**ENTRIES SUPPLIED**
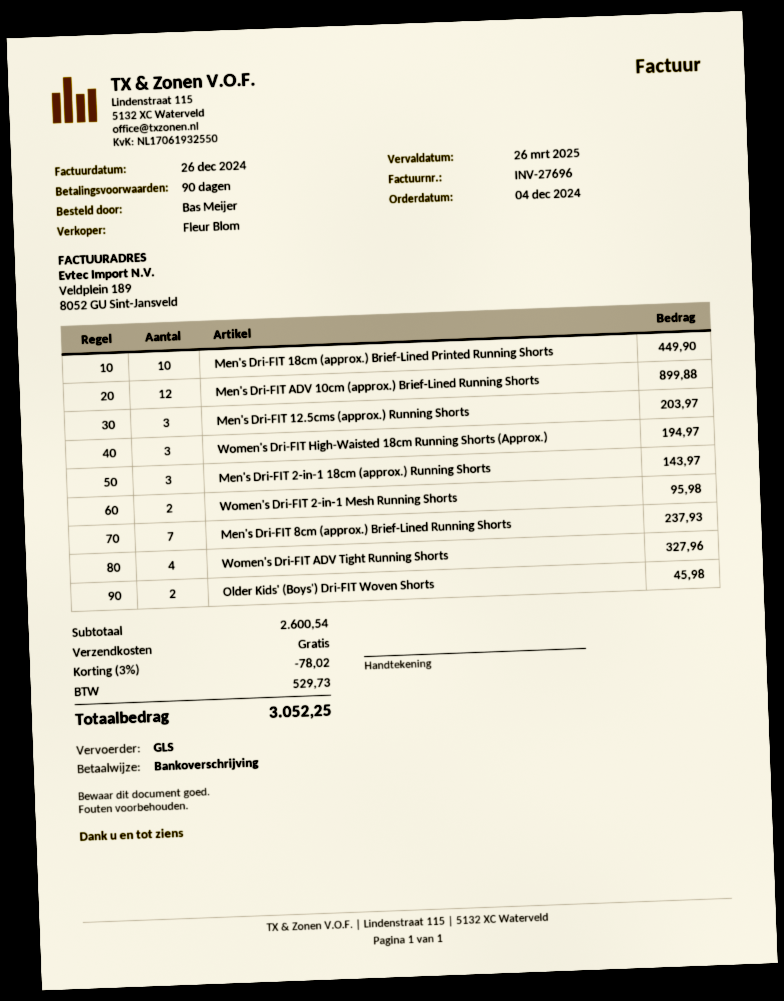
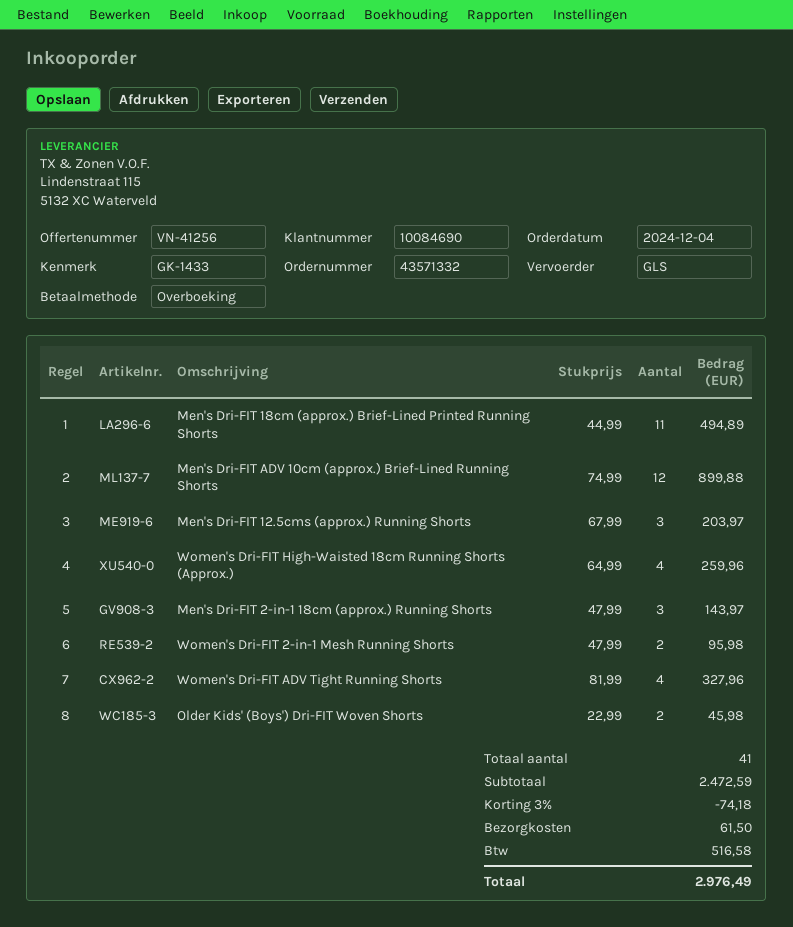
Men's Dri-FIT 18cm (approx.) Brief-Lined Printed Running Shorts: 10 for 449.90 -> 11 for 494.89
Women's Dri-FIT High-Waisted 18cm Running Shorts (Approx.): 3 for 194.97 -> 4 for 259.96
Men's Dri-FIT 8cm (approx.) Brief-Lined Running Shorts: 7 for 237.93 -> none
subtotal: 2600.54 -> 2472.59
discount: 3% = 78.02 -> 3% = 74.18
shipping: 0.00 -> 61.50
tax: 529.73 -> 516.58
total: 3052.25 -> 2976.49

**DIRECTIONS**
Could you retype every record above exactly, leaving the pictures out?

**ANSWER TO THE EXERCISE**
Men's Dri-FIT 18cm (approx.) Brief-Lined Printed Running Shorts: 10 for 449.90 -> 11 for 494.89
Women's Dri-FIT High-Waisted 18cm Running Shorts (Approx.): 3 for 194.97 -> 4 for 259.96
Men's Dri-FIT 8cm (approx.) Brief-Lined Running Shorts: 7 for 237.93 -> none
subtotal: 2600.54 -> 2472.59
discount: 3% = 78.02 -> 3% = 74.18
shipping: 0.00 -> 61.50
tax: 529.73 -> 516.58
total: 3052.25 -> 2976.49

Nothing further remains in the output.